The conclusion on the page mentioned is that an error was made in the marriage certificate of 1824. The groom was not Gerardus Joannes Biën, but most likely his younger brother. Because he was later called Jan, he is referred to as Joannes in the diagram of the members of the Hengelo family.

But the mention of the bride is also incorrect. For her, the marriage certificate also used the information in a baptismal certificate of someone who had already been married a few years earlier.
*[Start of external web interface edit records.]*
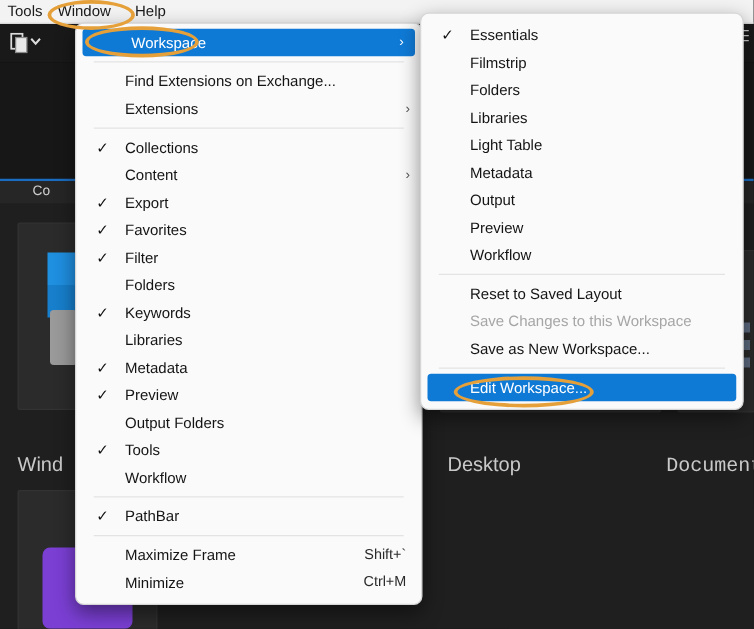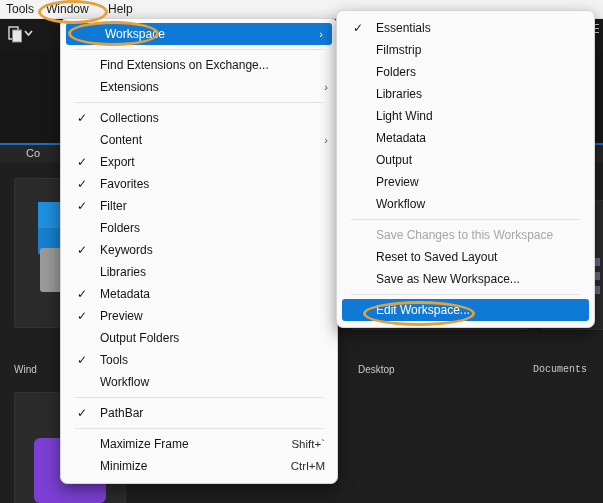"Light Wind" span { text: Wind -> Table }
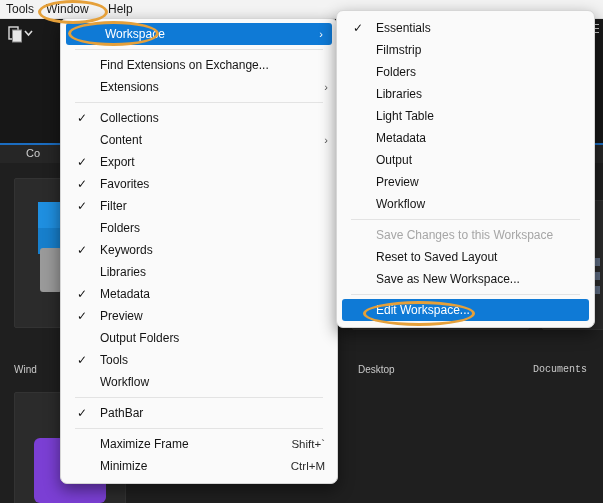"Save Changes to this Workspace" div.mi { order: before "Reset to Saved Layout" -> after "Reset to Saved Layout" }
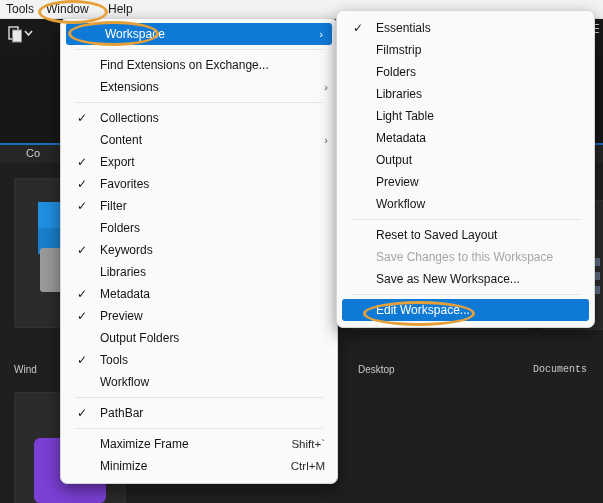"Wind" .thumb-lbl { font-size: 10px -> 16px }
In this case it concerns Gesina Lansink who married Johannes Lansink in 1819. Their marriage is noted in the chart at the top of this page.

The Gesina Lansink who married Joannes Biën in 1824 could not have been the same as the Gesina Lansink who married Johannes Lansink in 1819. Just as for the groom's details, the first marriage certificate was probably correct for the bride and the second was not.

The appendices to the marriage certificate from 1824 also include a statement from four older men from Hengelo about the bride's family:
... who at the instance mentioned above stated that they had known very well the parents and grandparents of the appellant on his father's and mother's side, as being her father Johannes Lansink and her mother Gertruid Lansink, and her paternal grandfather Bernardus Lansink and paternal grandmother Geertruit Brunink, also the maternal grandparents Jan Lansink and Geertruid Leuvert, all living farmers and living in the boerschap Woolde schoutambt Hengelo, and knowing that they died there, ...
A relationship between this Gesina Lansink and her namesake who married Johannes Lansink in 1819 has not yet been found.